Pour les transporteurs sur liste noire russe, le casse-tête fait 31 fois la superficie de la France et s'étale sur 11 fuseaux horaires. Il signifie une perte de temps, d'argent et de compétitivité, en particulier pour les liaisons vers l'Asie.
Ainsi, les avions d'Air France, pour un Paris-Pékin, passent désormais au sud du Caucase puis par les républiques d'Asie centrale.
Distance: 9.800 km, contre quelque 8.400 par la région de Moscou, l'Oural et la Sibérie, selon des données relevées sur le site de suivi des vols Flightradar24. Soit deux heures de vol supplémentaires.
Entre le carburant et les frais de personnel, "ça coûte beaucoup plus cher", résume à l'AFP le directeur général d'Air France-KLM, Benjamin Smith: "C'est un gros sujet pour nous."
Un problème encore plus aigu pour Finnair, qui avait axé sa stratégie sur Helsinki comme plateforme de correspondance et acquis "un grand nombre de gros porteurs pour desservir des liaisons entre Asie, Europe et Amérique du Nord", explique à l'AFP Vik Krishnan, partenaire chez McKinsey et spécialiste de l'aérien.
- Désavantage concurrentiel -
La réciproque s'impose à la Russie, dont les vols entre Moscou et La Havane ou Caracas sont contraints de passer... au nord de la Norvège pour éviter les pays de l'UE ou de l'OTAN, zones interdites depuis l'invasion de l'Ukraine.

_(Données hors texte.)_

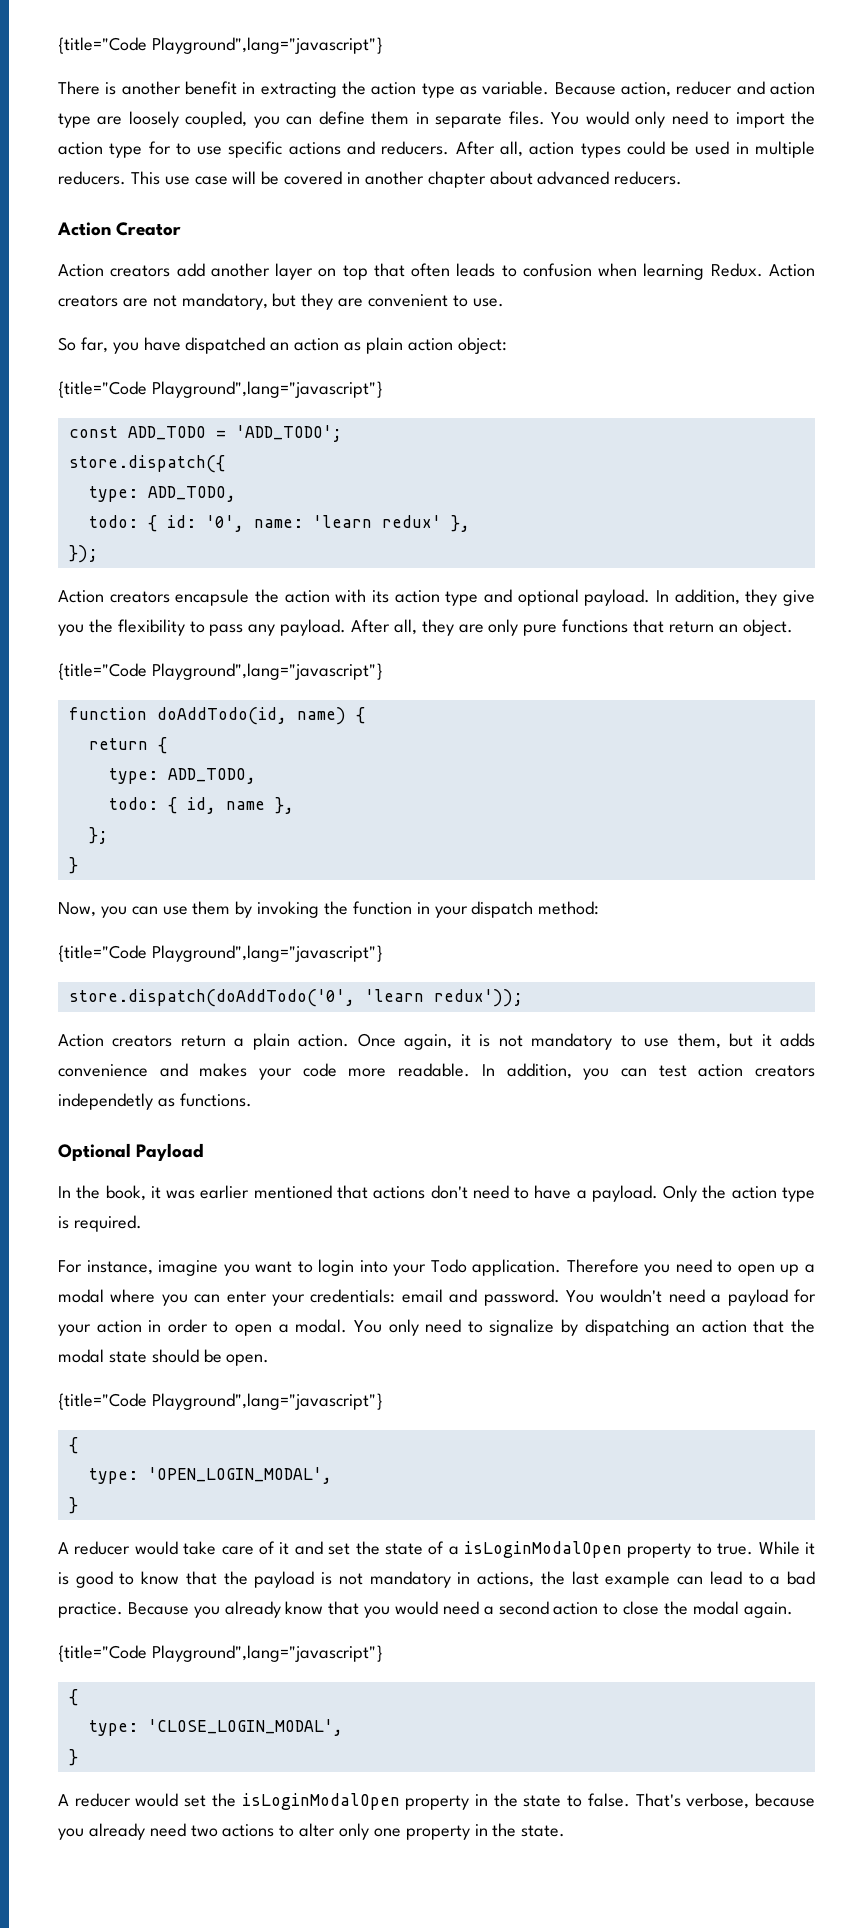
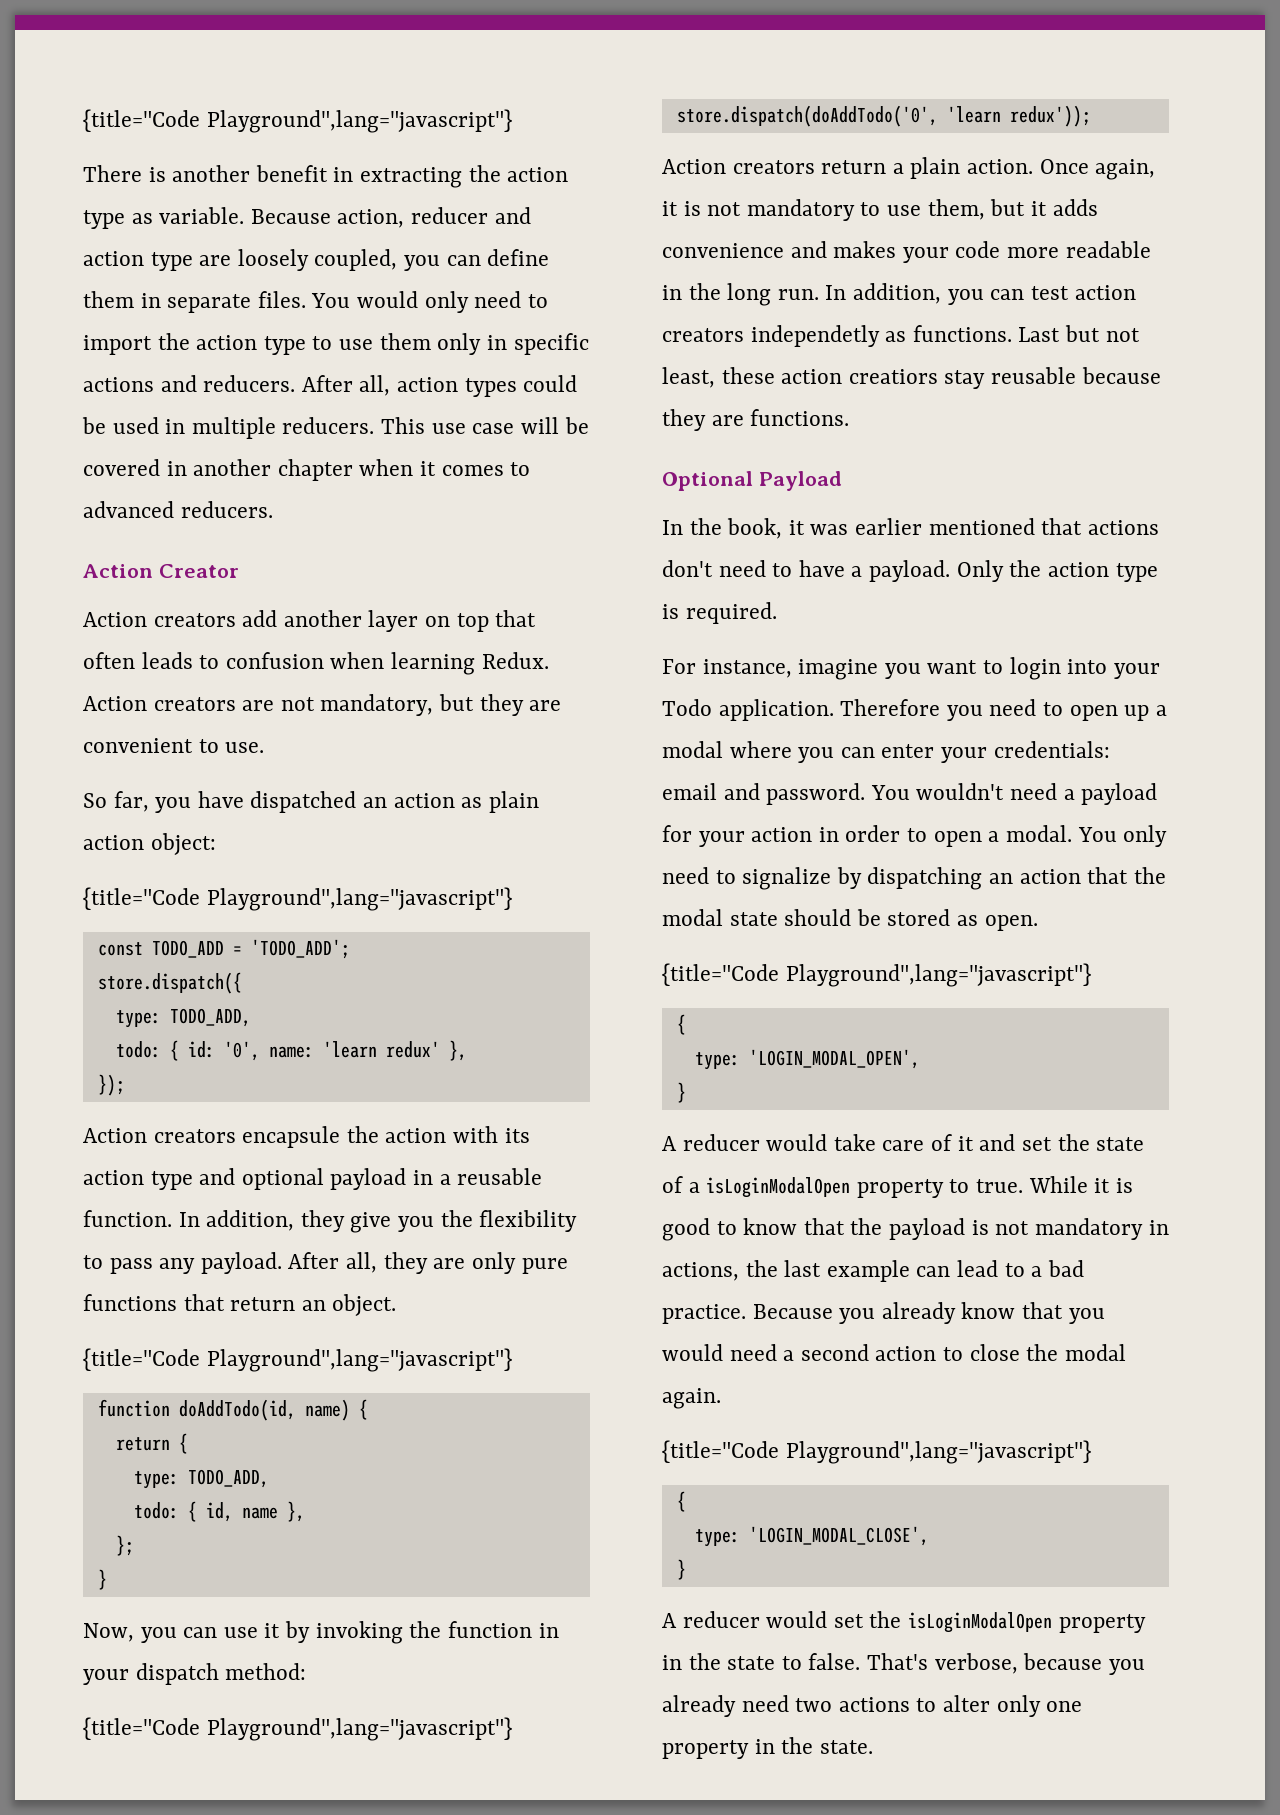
- You would only need to import the action type for to use specific actions and reducers.
+ You would only need to import the action type to use them only in specific actions and reducers.
- This use case will be covered in another chapter about advanced reducers.
+ This use case will be covered in another chapter when it comes to advanced reducers.
- const ADD_TODO = 'ADD_TODO';
+ const TODO_ADD = 'TODO_ADD';
  store.dispatch({
- type: ADD_TODO,
+ type: TODO_ADD,
- Action creators encapsule the action with its action type and optional payload.
+ Action creators encapsule the action with its action type and optional payload in a reusable function.
  return {
- type: ADD_TODO,
+ type: TODO_ADD,
- Now, you can use them by invoking the function in your dispatch method:
+ Now, you can use it by invoking the function in your dispatch method:
- Once again, it is not mandatory to use them, but it adds convenience and makes your code more readable.
+ Once again, it is not mandatory to use them, but it adds convenience and makes your code more readable in the long run.
+ Last but not least, these action creatiors stay reusable because they are functions.
- You only need to signalize by dispatching an action that the modal state should be open.
+ You only need to signalize by dispatching an action that the modal state should be stored as open.
- type: 'OPEN_LOGIN_MODAL',
+ type: 'LOGIN_MODAL_OPEN',
- type: 'CLOSE_LOGIN_MODAL',
+ type: 'LOGIN_MODAL_CLOSE',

Mais ces liaisons restent anecdotiques, alors qu'en 2019, avant la pandémie, quelque 10 millions de touristes chinois s'étaient rendus en Europe.
Lorsque la Russie a fermé fin février 2022 son espace aérien aux compagnies de pays jugés hostiles, l'impact sur les survols avait été réduit. Conséquence du Covid-19, la fréquentation des liaisons aériennes entre l'Asie et le reste du monde plafonnait depuis deux ans sous 10% des niveaux de 2019.
Avec la récente réouverture de la Chine, la situation change. En avril, les volumes de passagers sur ces lignes ont triplé sur un an, selon l'Association internationale du transport aérien (Iata), qui tient son assemblée générale à Istanbul jusqu'à mardi.
Le sujet s'était auparavant retrouvé au centre de négociations entre Paris et Pékin sur la remontée en cadence de leurs liaisons aériennes, demandée par le secteur touristique français mais risquant de fragiliser la position d'Air France.
"Nous voulons nous assurer que les compagnies qui ont le droit de voler vers la France ou les Pays-Bas respectent les mêmes restrictions que nous", remarque M. Smith, évoquant le risque de voir son groupe "évincé du marché" sur ces lignes.
Mêmes tiraillements aux Etats-Unis, où le lobby des compagnies aériennes Airlines for America a mis en garde en mars contre une "situation de désavantage concurrentiel".
- L'Iata refuse de prendre parti -
"C'est un gros problème", confirme le directeur général de United Airlines, Scott Kirby, interrogé par l'AFP à Istanbul: sans passer par la Russie, sa compagnie ne peut plus relier quatre destinations sur les cinq qu'elle desservait en Inde.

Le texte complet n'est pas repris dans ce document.